Sections 969 and 972: Power of offeror to require general meeting to be called; Transitory provision

1241.Section 969 provides the bidder with the special right to require the directors of an opted-in company to call a general meeting of the company when he holds 75% in value of all the voting shares in the company (excluding debentures and shares that do not normally carry rights to vote at a general meeting (such as preference shares)). Section 969(3) applies sections 303 to 305 of the Act, which deal with the calling of meetings, to such a request (with the necessary modifications). But as those sections may not be in force at the time when section 969 comes into force, section 972 makes the same sort of adaptations in relation to the equivalent provisions of the 1985 Act. In particular, section 972(3) alters the application of section 378(2) so that a special resolution may still be passed at a general meeting called at only 14 days’ notice (normally at least 21 days’ notice would have to be given of the meeting for it to be able to pass a special resolution).

Chapter 3: “Squeeze-Out” and “Sell-Out”
Summary and background

1242.The concepts of “squeeze-out” and “sell-out” are designed to address the problems of, and for, residual minority shareholders following a successful takeover bid. Squeeze-out rights enable a successful bidder to compulsorily purchase the shares of remaining minority shareholders who have not accepted the bid. Sell-out rights enable minority shareholders, in the wake of such a bid, to require the majority shareholder to purchase their shares. Because they involve the compulsory purchase or acquisition of shares against the will of the holder of the shares or the acquirer, high thresholds apply to the exercising of such rights and there are protective rules on the price that must be paid for the shares concerned.
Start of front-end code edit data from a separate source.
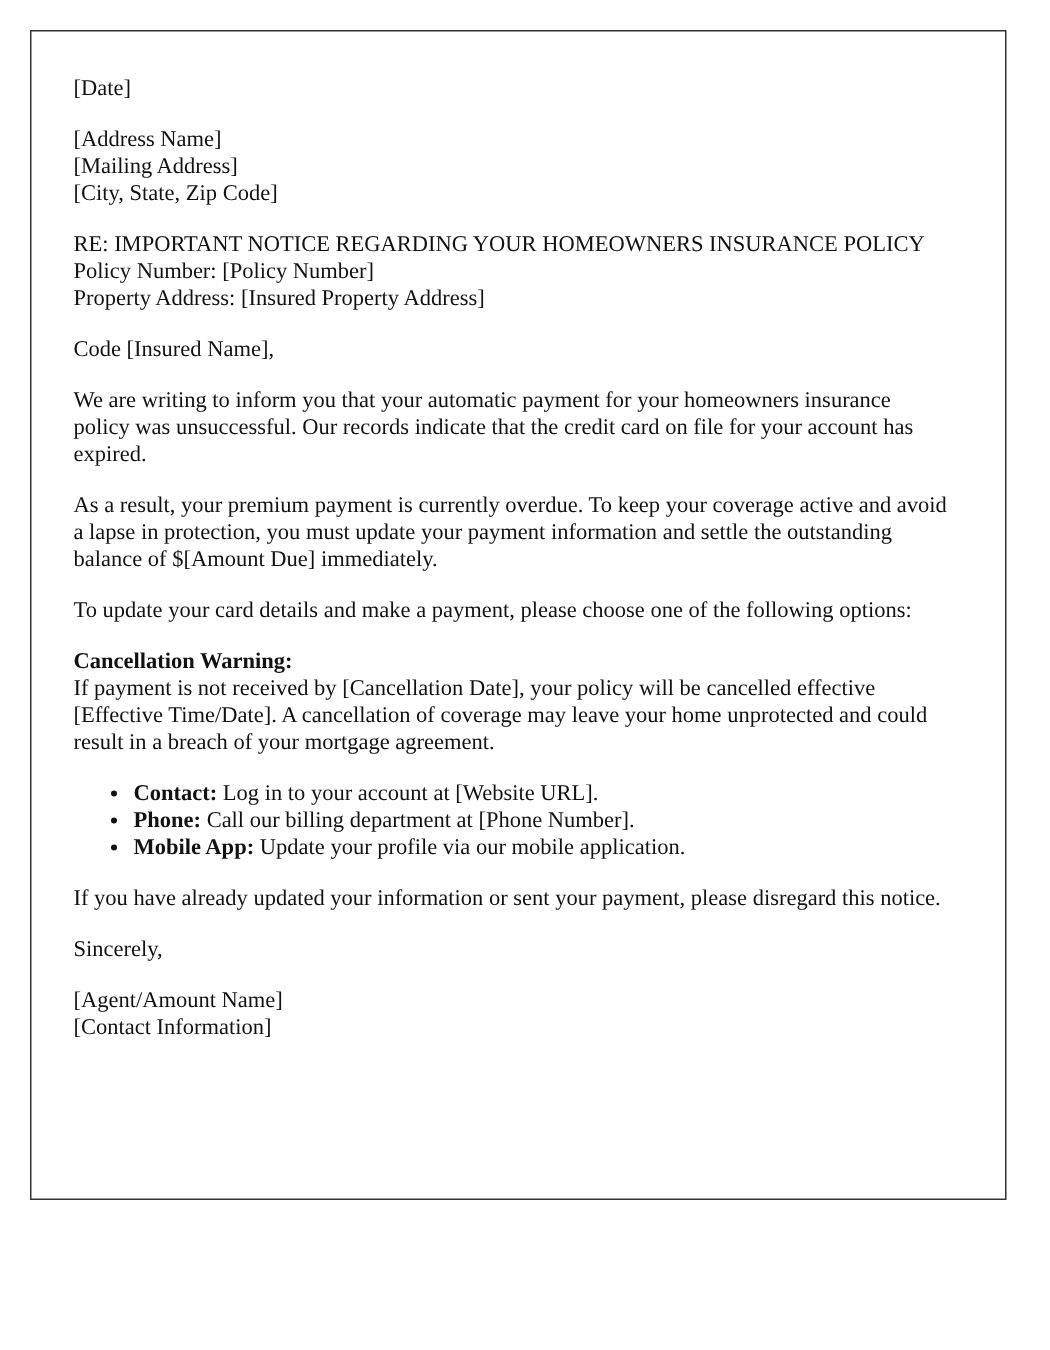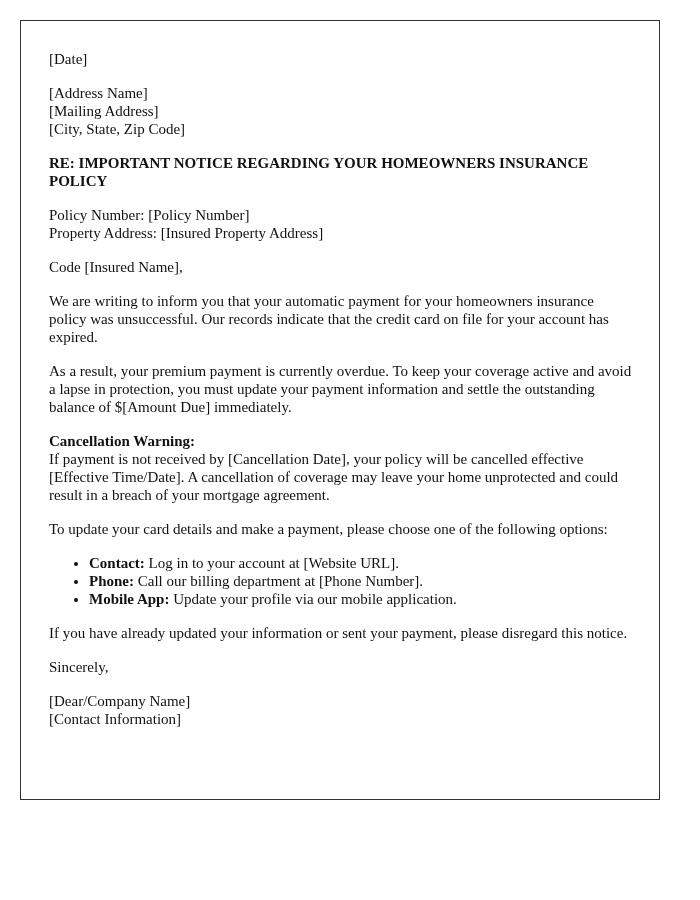--- a/index.html
+++ b/index.html
@@ -23,7 +23,7 @@
       width: 585px;
       height: 721px;
       border: 1px solid #333333;
-      padding: 29px 25px 28px 28px;
+      padding: 29px 36px 28px 28px;
     }
     p {
       margin: 0 0 16px 0;

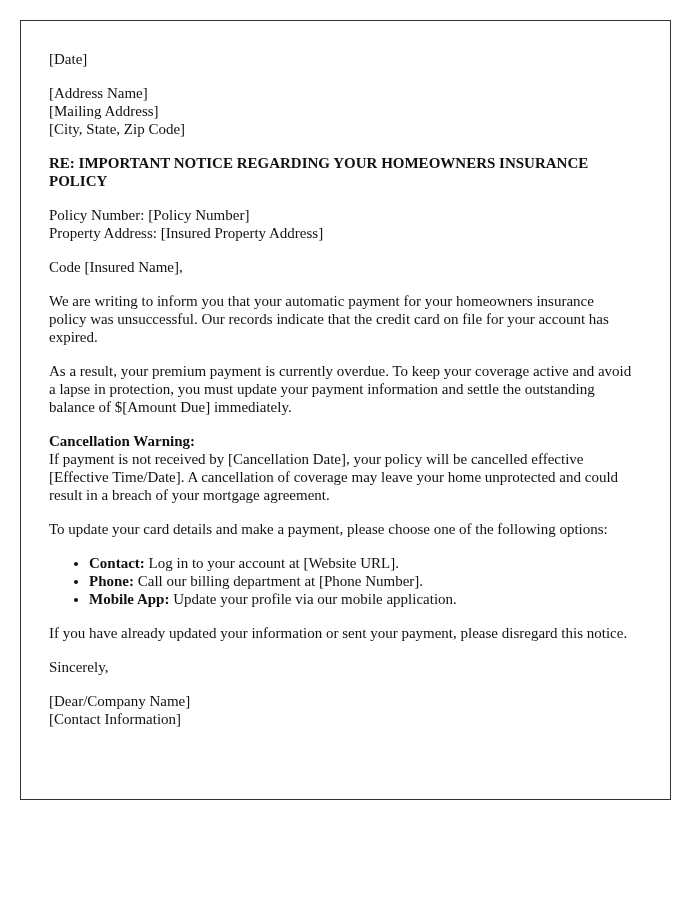--- a/index.html
+++ b/index.html
@@ -32,8 +32,8 @@
       display: block;
     }
     .re-heading {
-      font-weight: bold;
-      margin: 0 0 16px 0;
+      font-weight: normal;
+      margin: 0 0 0 0;
     }
     .bold {
       font-weight: bold;

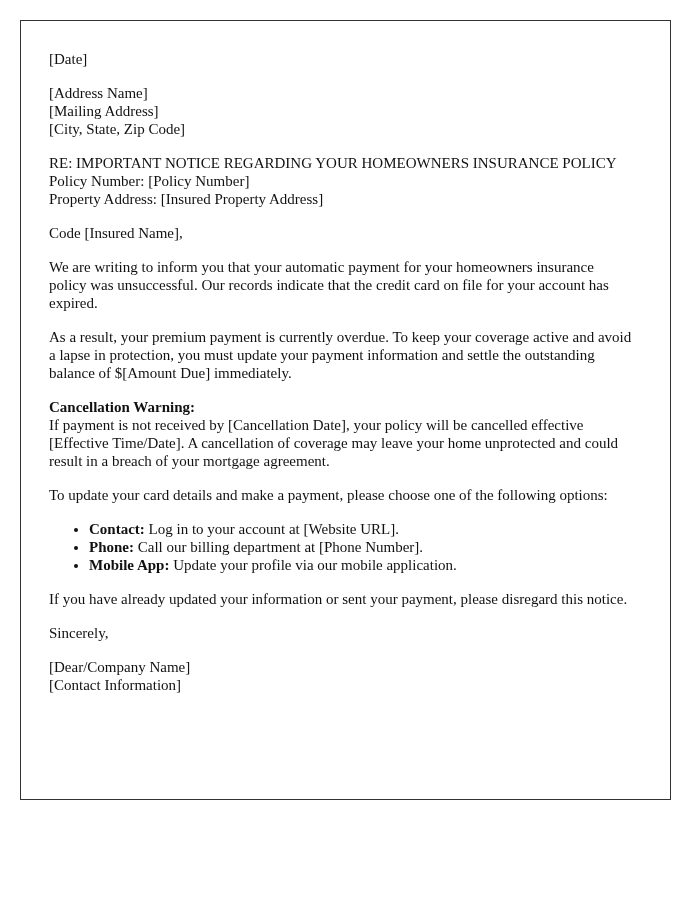--- a/index.html
+++ b/index.html
@@ -72,12 +72,12 @@
 
   <p>As a result, your premium payment is currently overdue. To keep your coverage active and avoid a lapse in protection, you must update your payment information and settle the outstanding balance of $[Amount Due] immediately.</p>
 
+  <p>To update your card details and make a payment, please choose one of the following options:</p>
+
   <p>
     <span class="block-line bold">Cancellation Warning:</span>
     <span class="block-line">If payment is not received by [Cancellation Date], your policy will be cancelled effective [Effective Time/Date]. A cancellation of coverage may leave your home unprotected and could result in a breach of your mortgage agreement.</span>
   </p>
-
-  <p>To update your card details and make a payment, please choose one of the following options:</p>
 
   <ul class="options">
     <li><span class="bold">Contact:</span><span> Log in to your account at [Website URL].</span></li>

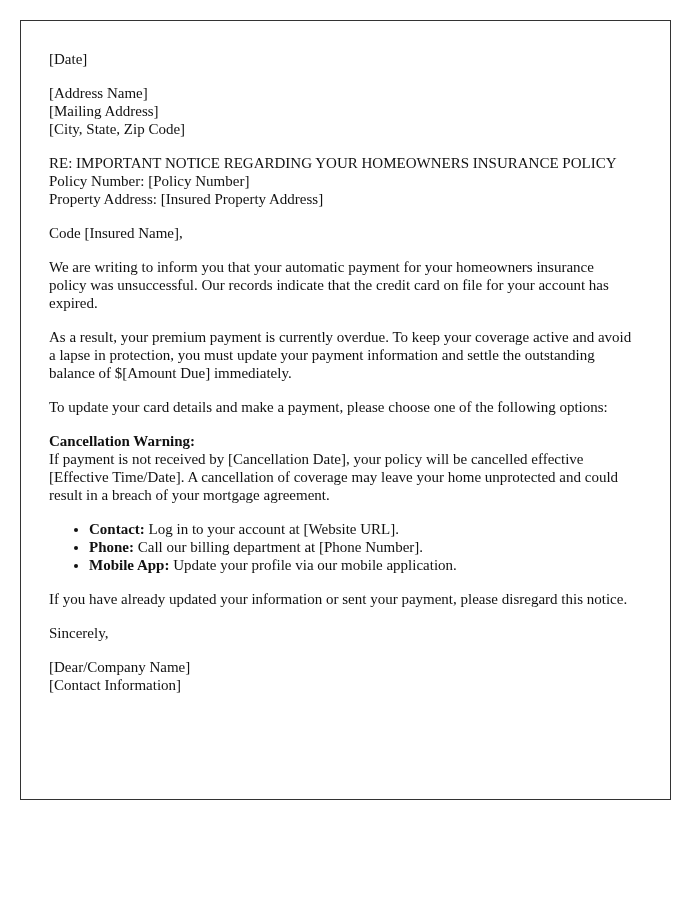--- a/index.html
+++ b/index.html
@@ -90,7 +90,7 @@
   <p>Sincerely,</p>
 
   <p>
-    <span class="block-line">[Dear/Company Name]</span>
+    <span class="block-line">[Agent/Amount Name]</span>
     <span class="block-line">[Contact Information]</span>
   </p>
1243.Squeeze-out and sell-out provisions have been a feature of national company law for many years (and were previously contained in Part 13A (Takeover Offers) of the 1985 Act). Articles 15 and 16 of the Takeovers Directive, however, introduce EU-wide rules requiring all Member States to put appropriate provisions in place for the first time. The provisions at sections 974 to 991 of the Act restate Part 13A of the 1985 Act in a clearer form. However, in doing so they also make important changes to reflect the need to ensure compliance with the Directive and the decision to accept some recommendations of the CLR. These are described below.